Work required → Please reproduce all entries word for word and omit their pictures.

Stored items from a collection
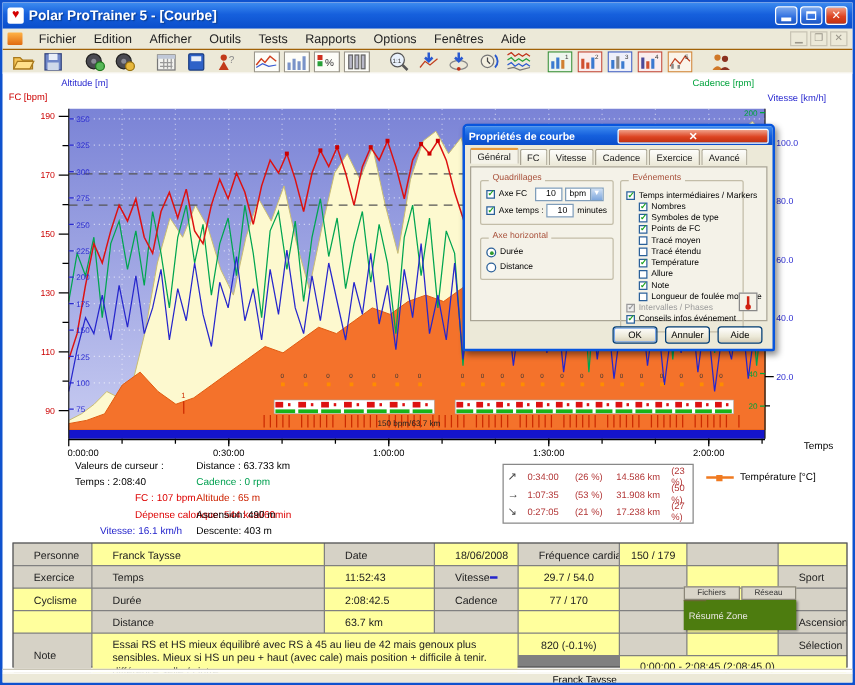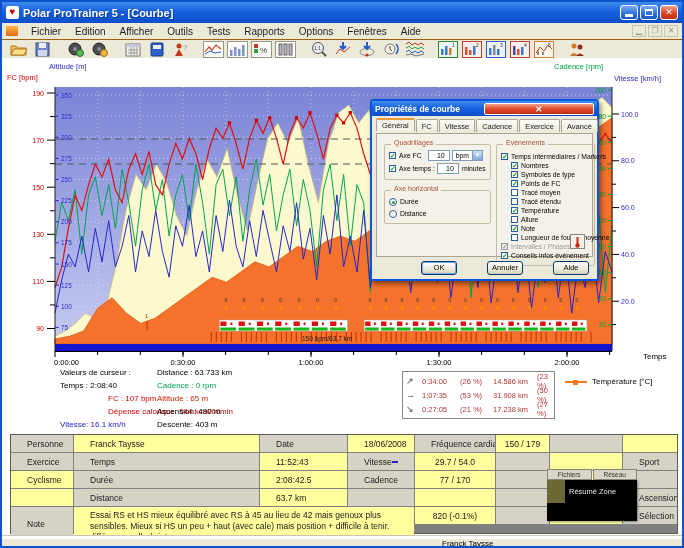"Propriétés de courbe" .dialog { width: 229px -> 250px }
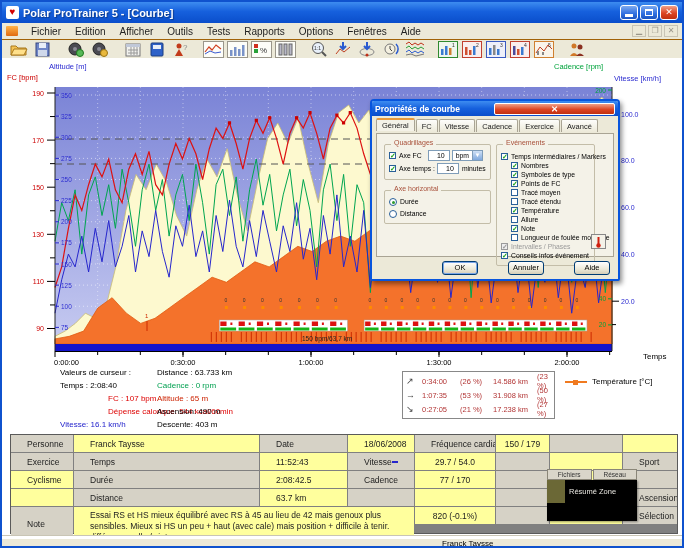"OK" .dlg-btns { gap: 24px -> none }
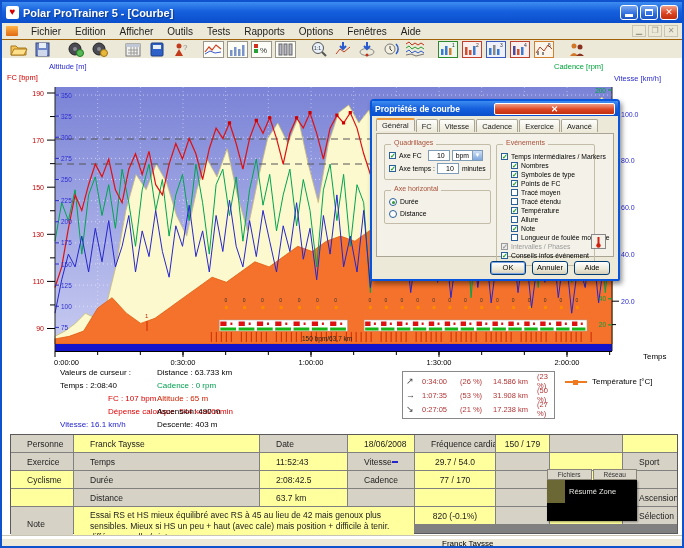"Vitesse: 16.1 km/h" .blu { margin-left: none -> 20px }
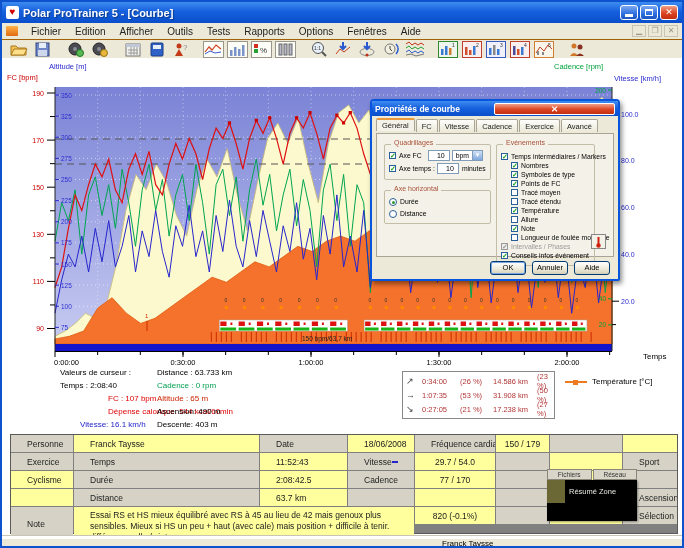"Résumé Zone" .popup .bodyrow { background: #000000 -> #4d7c0f; flex-direction: none -> column; height: 41px -> 24px }
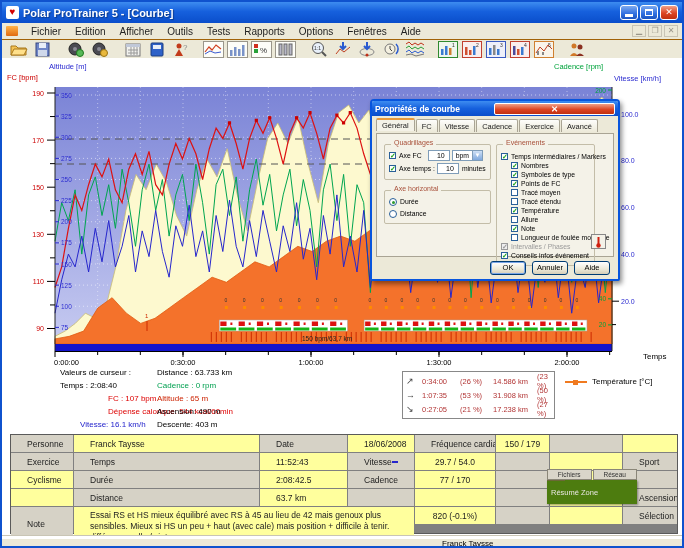"0:00:00 - 2:08:45 (2:08:45.0)" div.cell { html: none -> <div>0:00:00 - 2:08:45 (2:08:45.0)</div> }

Response to this exercise →
"Propriétés de courbe" .dialog { width: 229px -> 250px }
"OK" .dlg-btns { gap: 24px -> none }
"Vitesse: 16.1 km/h" .blu { margin-left: none -> 20px }
"Résumé Zone" .popup .bodyrow { background: #000000 -> #4d7c0f; flex-direction: none -> column; height: 41px -> 24px }
"0:00:00 - 2:08:45 (2:08:45.0)" div.cell { html: none -> <div>0:00:00 - 2:08:45 (2:08:45.0)</div> }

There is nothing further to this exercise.